Objective: A modified reach-to-grasp task has been developed for the purpose of investigating arm-hand coordination in a supine position in the functional magnetic resonance imaging environment. The objective of this study was to investigate the kinematics of the reach-to-grasp task, in stroke and healthy participants.Design: Observational cohort study.Setting: Movement laboratory.Participants: Ten stroke participants and 10 age-matched healthy participants performed 10 repetitions of the modified reach-to-grasp task in two conditions—a natural condition and a standardized condition in a splint.Intervention: Not applicable.Main Outcome Measures: Kinematic variables of start time of transport, start time of aperture, movement duration, time of peak velocity (PV), percentage time of PV, peak deceleration (PD), percentage time of PD, peak aperture (PA), time of PA, and percentage time of PA were recorded.

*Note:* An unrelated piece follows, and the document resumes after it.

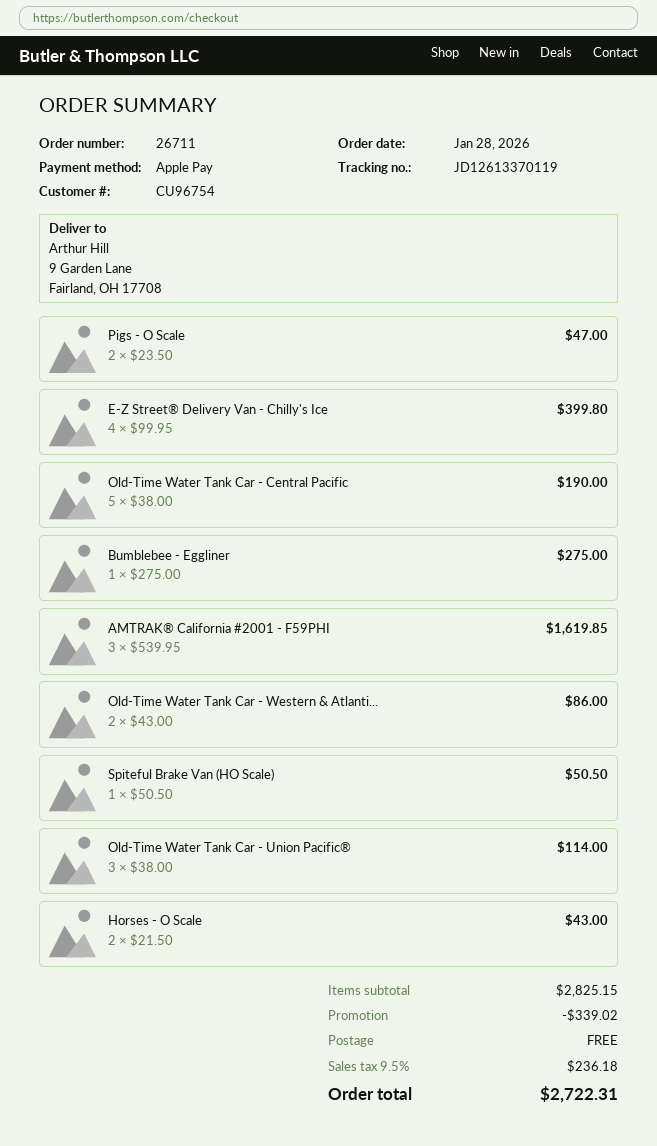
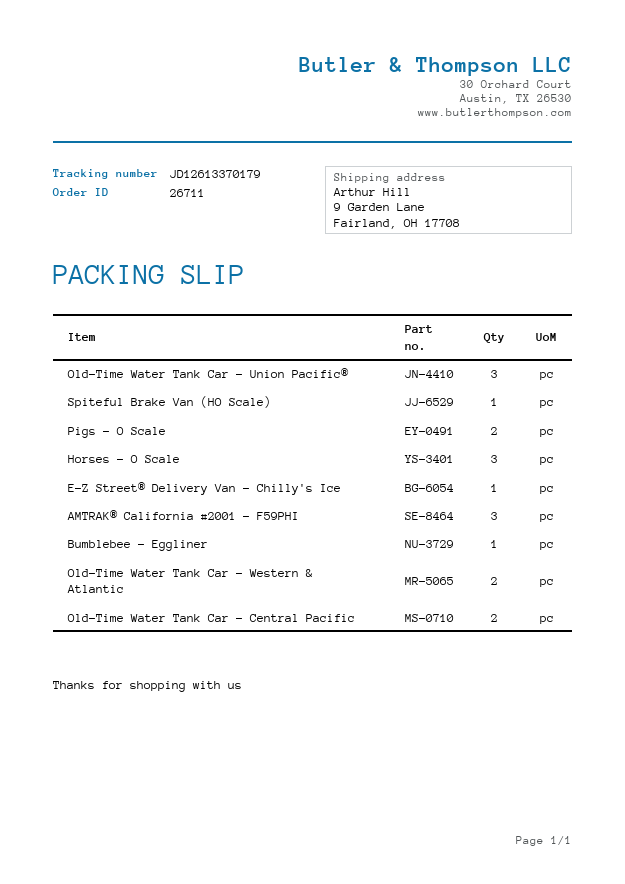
tracking number: JD12613370119 -> JD12613370179
E-Z Street® Delivery Van - Chilly's Ice: 4 -> 1
Old-Time Water Tank Car - Central Pacific: 5 -> 2
Horses - O Scale: 2 -> 3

The correlation between key events in the grasp and transport trajectories were investigated. Performance between conditions and groups were compared.Results: Both groups demonstrated a significant correlation between the start time of aperture and the start time of transport and between the time of PA and PV in both conditions. A significant correlation was found between the time of PA and the PD in both conditions for the healthy group, but in neither condition for the stroke group. Movements by participants with stroke had a significantly longer movement duration, a smaller PV, and an earlier absolute time of PV and PD, and an earlier percentage time of PV and PD. They also had a smaller aperture than healthy participants. Wearing the splint resulted in a significantly higher PV, later absolute and percentage time of PV, PD, and PA, and a smaller PA compared to moving without the splint. The timing of transport variables time to peak velocity and time to peak deceleration, were strongest determinants of movement duration.Conclusion: The modified reach-to-grasp movement performed without the constraint of the splint, demonstrates similar motor control and coordination between the grasp and transport components of reach-to-grasp as in seated reach-to-grasp. This provides a new task that may be used to explore reach-to-grasp in the fMRI environment.

Highlights

  • 77% of people with stroke experience impaired coordination of their upper limb [1]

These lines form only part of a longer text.